デッドボールとコールドスプレー
デッドボールや自打球で登場するコールドスプレーはあくまでも一時的なもの。痛みが続く場合はRICE処置を行おう
野球に限らずスポーツには突然アクシデントが起こることがあります。野球は未然に防げるケガの多いスポーツですが、それでもアクシデントによるケガは防ぐことがむずかしいものです。その代表的なものが打席でのデッドボールや自打球などです。
ボールが体に当たったとき、他の選手やコーチがコールドスプレーをかけて対応しているシーンをよく見かけます。コールドスプレーは一瞬にして皮膚表面を冷却し、当たったときの衝撃や痛みに対する刺激を、表面を冷やすことで「冷たい」という感覚に置き換えることができるためです。しかしコールドスプレーはあくまでも表面的なものであり、本来は打撲や突発的に起こったケガに対してアイシングを含めたRICE処置が不可欠です。プレーを続行するために一時的に痛みの感覚を和らげる、鈍麻させるというのがコールドスプレーの役割です。

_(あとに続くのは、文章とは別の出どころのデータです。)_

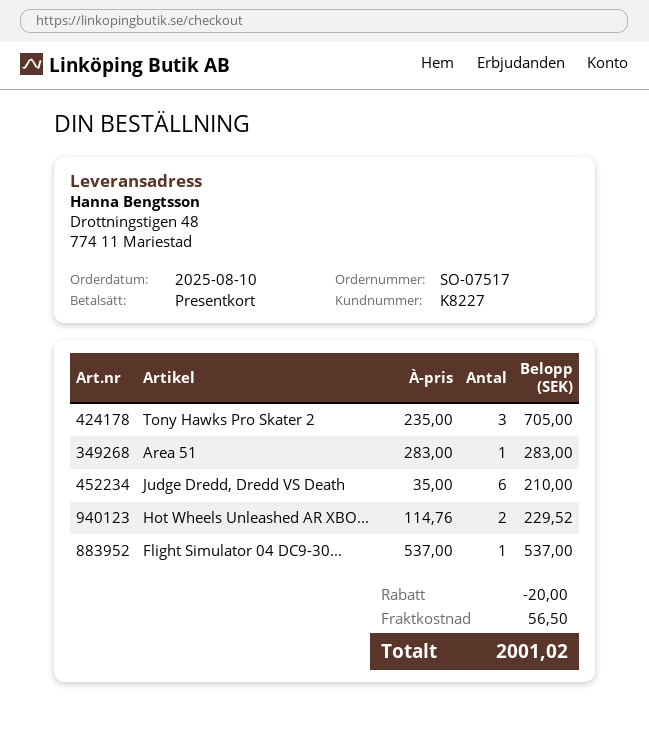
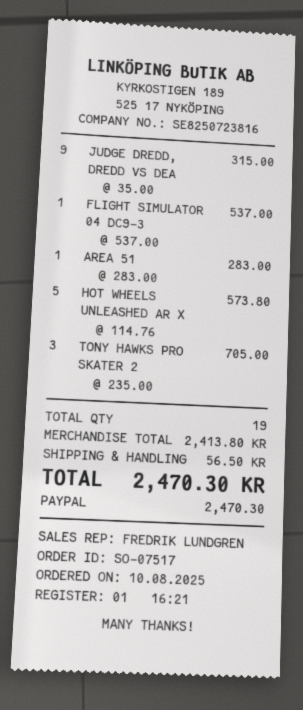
payment method: gift card -> PayPal
Judge Dredd, Dredd VS Death: 6 x 35.00 = 210.00 -> 9 x 35.00 = 315.00
Hot Wheels Unleashed AR XBO...: 2 x 114.76 = 229.52 -> 5 x 114.76 = 573.80
discount: 20.00 -> none
total: 2001.02 -> 2470.30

最近のプロ野球では選手が打席でデッドボールを受けたり、突然アクシデントが起こったときにトレーナーがすぐさま駆け寄りますが、コールドスプレーで対応しているシーンを見かけることはほとんどなくなりました(そもそも携帯していないかもしれない)。応急手当が必要なときは一度ベンチに戻って対応するということを行っています。
実際にボールが体に当たると程度の差こそあれ、痛みを伴うことが多いと思います。そのままプレーを続行していてもどんどん痛みが増してくるようであれば、プレーを中止し、応急手当を優先させるようにしましょう。単なる打撲と思っていても実は骨折していたというケースも少なくありません。骨折に至るほどの大きな衝撃が体に加わった状態では、コールドスプレーの冷却は単なる気休め程度にしかならず、RICE処置を行いながらすぐに医療機関を受診する必要があります。
コールドスプレーではケガに対する炎症症状を抑えるほどの冷却力はありませんので、あくまでも痛みに対する置き換えとしての応急手当ととらえ、RICE処置を行い、状況によっては早めに医療機関を受診するように心がけましょう。